# The problem
Report every line of the records that includes the word "total".

╭──

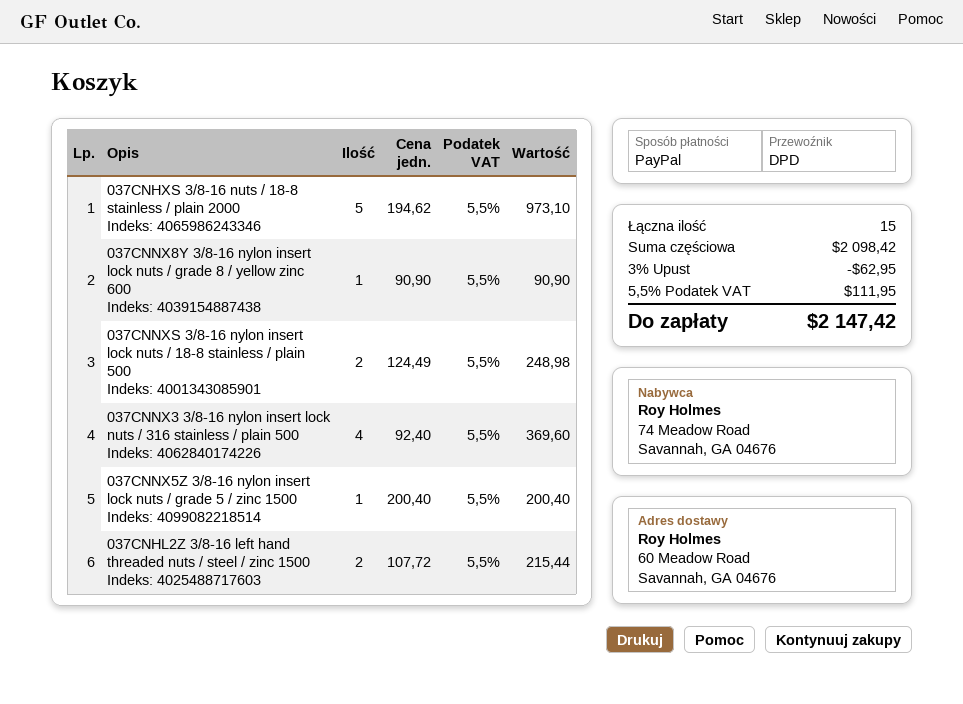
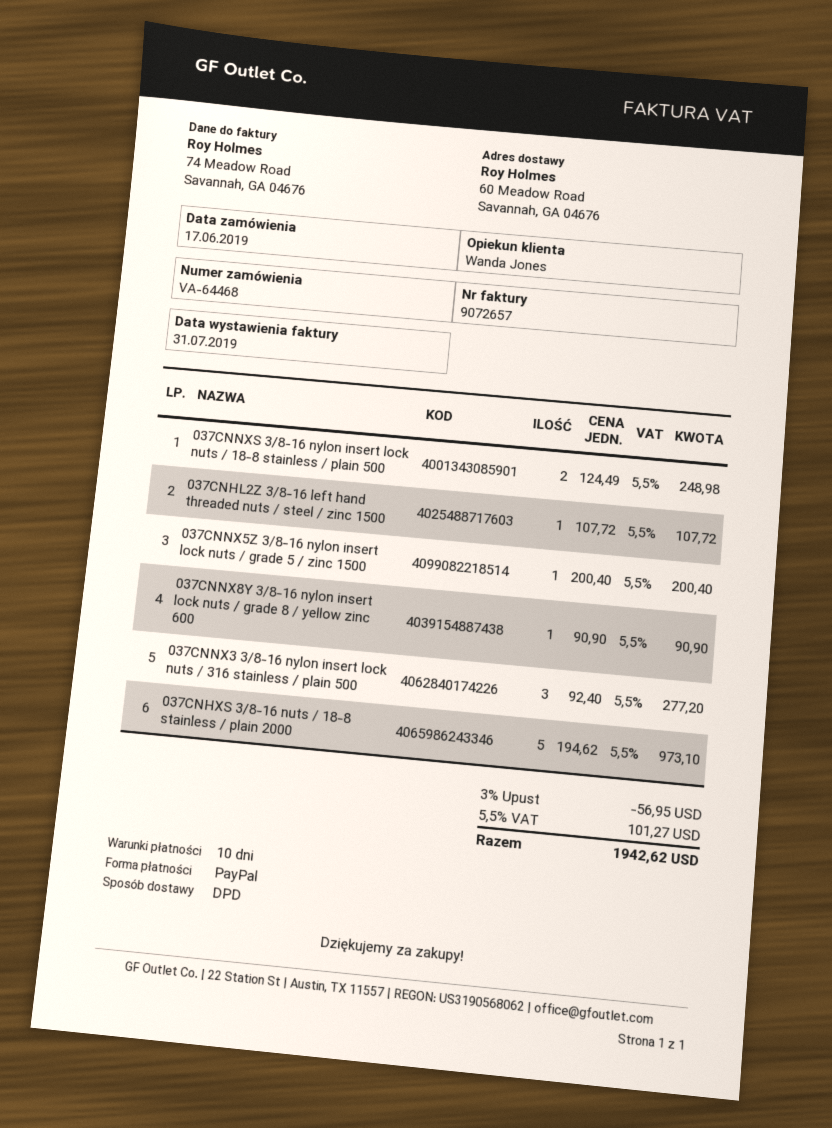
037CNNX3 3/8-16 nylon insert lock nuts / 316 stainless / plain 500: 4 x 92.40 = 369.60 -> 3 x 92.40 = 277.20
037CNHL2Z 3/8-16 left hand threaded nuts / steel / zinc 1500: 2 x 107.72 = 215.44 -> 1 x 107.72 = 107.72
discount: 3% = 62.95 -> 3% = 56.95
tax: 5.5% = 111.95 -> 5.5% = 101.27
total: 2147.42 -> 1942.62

╰──
╭──

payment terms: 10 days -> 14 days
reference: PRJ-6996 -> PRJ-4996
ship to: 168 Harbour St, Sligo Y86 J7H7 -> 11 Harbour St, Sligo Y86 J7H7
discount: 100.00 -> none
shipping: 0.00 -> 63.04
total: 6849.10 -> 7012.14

╰──

# Task result
total: 2147.42 -> 1942.62
total: 6849.10 -> 7012.14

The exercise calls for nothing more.